GÊNES 2001 de Fausto Paravidino aux éditions L’Arche Éditeur. Traduit par Philippe Di Meo et Caroline Michel.
En 2001, avait lieu la réunion du G8, rituelle rencontre des nations les plus riches, au cours de laquelle nulle décision n’est prise, mais où les dirigeants, portés par le grand capital, se mettent d’accord pour surtout préserver les intérêts de ce dernier. Proposé par la France de Giscard en 1975, il regroupe aujourd’hui : la France, les États-Unis, la Russie, l’Allemagne, le Japon, l’Italie, le Canada. Depuis les années 80, les altermondialistes organisent des « contre-sommets » afin d’attirer l’attention sur la pauvreté dans le monde. Assez bon-enfant au début, le mouvement a pris de l’ampleur au fil des ans. Conséquence, le mouvement a été infiltré par les policiers et sont apparus les « black-blocks » casseurs bien pratiques pour justifier les interventions musclées de la police.

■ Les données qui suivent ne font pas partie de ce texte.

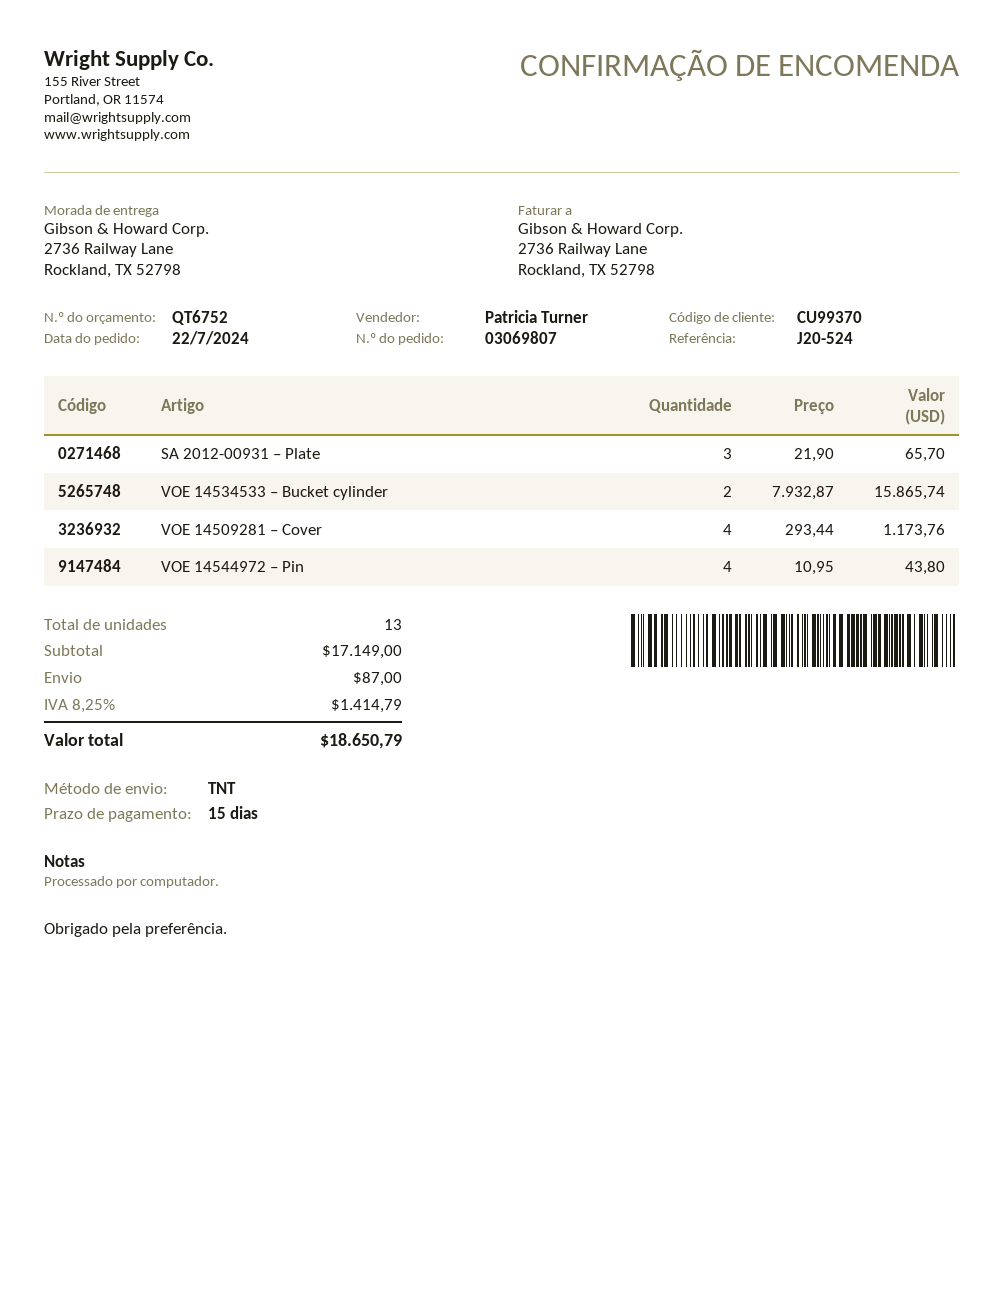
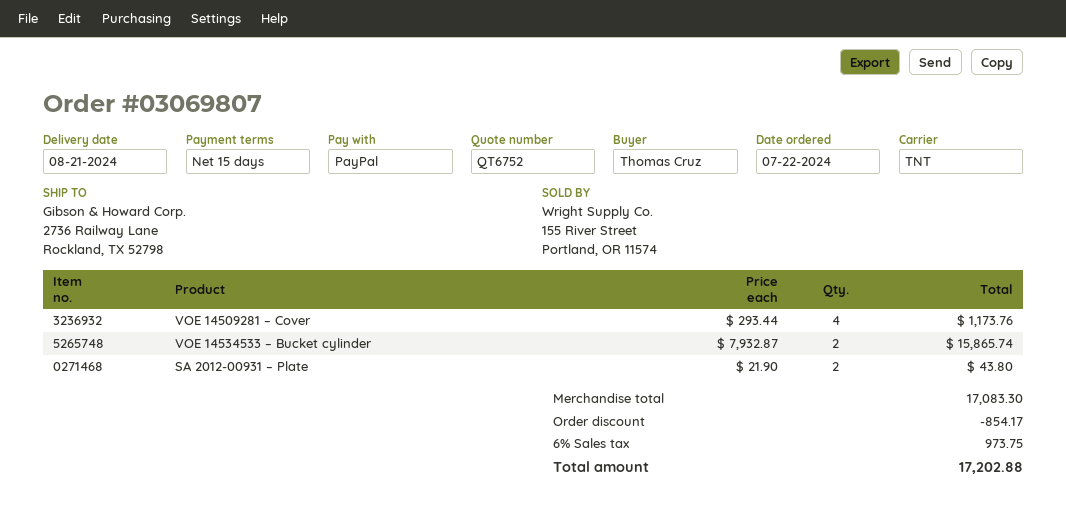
SA 2012-00931 – Plate: 3 x 21.90 = 65.70 -> 2 x 21.90 = 43.80
VOE 14544972 – Pin: 4 x 10.95 = 43.80 -> none
subtotal: 17149.00 -> 17083.30
discount: none -> 854.17
shipping: 87.00 -> none
tax: 8.25% = 1414.79 -> 6% = 973.75
total: 18650.79 -> 17202.88

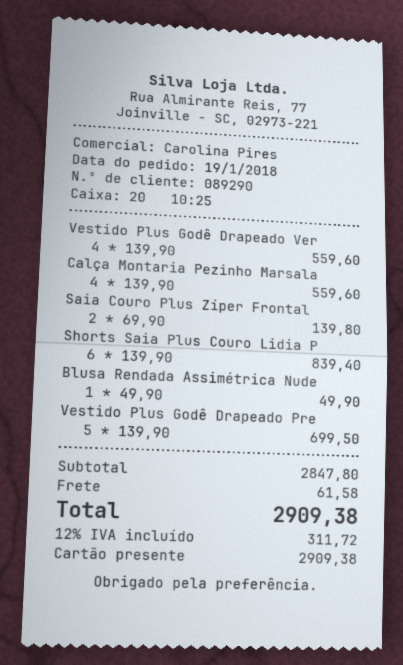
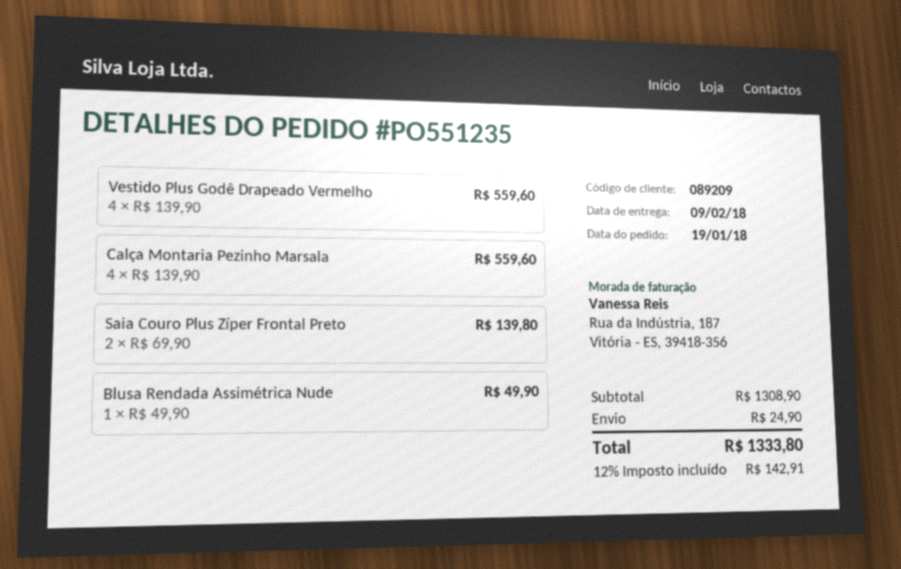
customer number: 089290 -> 089209
Shorts Saia Plus Couro Lidia P: 6 x 139.90 = 839.40 -> none
Vestido Plus Godê Drapeado Pre: 5 x 139.90 = 699.50 -> none
subtotal: 2847.80 -> 1308.90
shipping: 61.58 -> 24.90
tax: 12% = 311.72 -> 12% = 142.91
total: 2909.38 -> 1333.80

En 2001, donc, le G8 est convoqué à Gênes. Dès avant, on apprend que la mobilisation policière sera exceptionnellement importante. Berlusconi n’a pas l’intention de laisser les altermondialistes s’exprimer. Il se considère comme le champion des affaires et traite son pays comme une entreprise. Mais les militants sont à la fois naïfs et déterminés. Ils se rendent à Gênes en grand nombre pour faire entendre la voix des sans-voix.
Chaos gigantesque pendant trois jours. Attaque délibérée et coordonnée des forces de l’ordre, arrestations, 600 blessés, 1 mort.
Voilà l’objet du texte de Fausto Paravidino, jeune auteur et activiste italien, né en 1976 à Gênes, justement. Son texte est une œuvre chorale, sans rôles identifiés, mais extrêmement bien informé. Les témoins racontent leur effarement, les acteurs policiers évoquent crûment leur détermination à éliminer la « vermine » communiste (!) les manifestants revivent douloureusement et avec colère, les nasses organisées dans lesquelles, piégés, ils ont été roués de coups, eux qui n’avaient que leurs mains nues… seuls les insaisissables black-blocks n’ont jamais parlé, mais on les a vus agir sous les yeux de la police sans que celle-ci intervienne… « C’est comme ça qu’on apprend à la fermer… ».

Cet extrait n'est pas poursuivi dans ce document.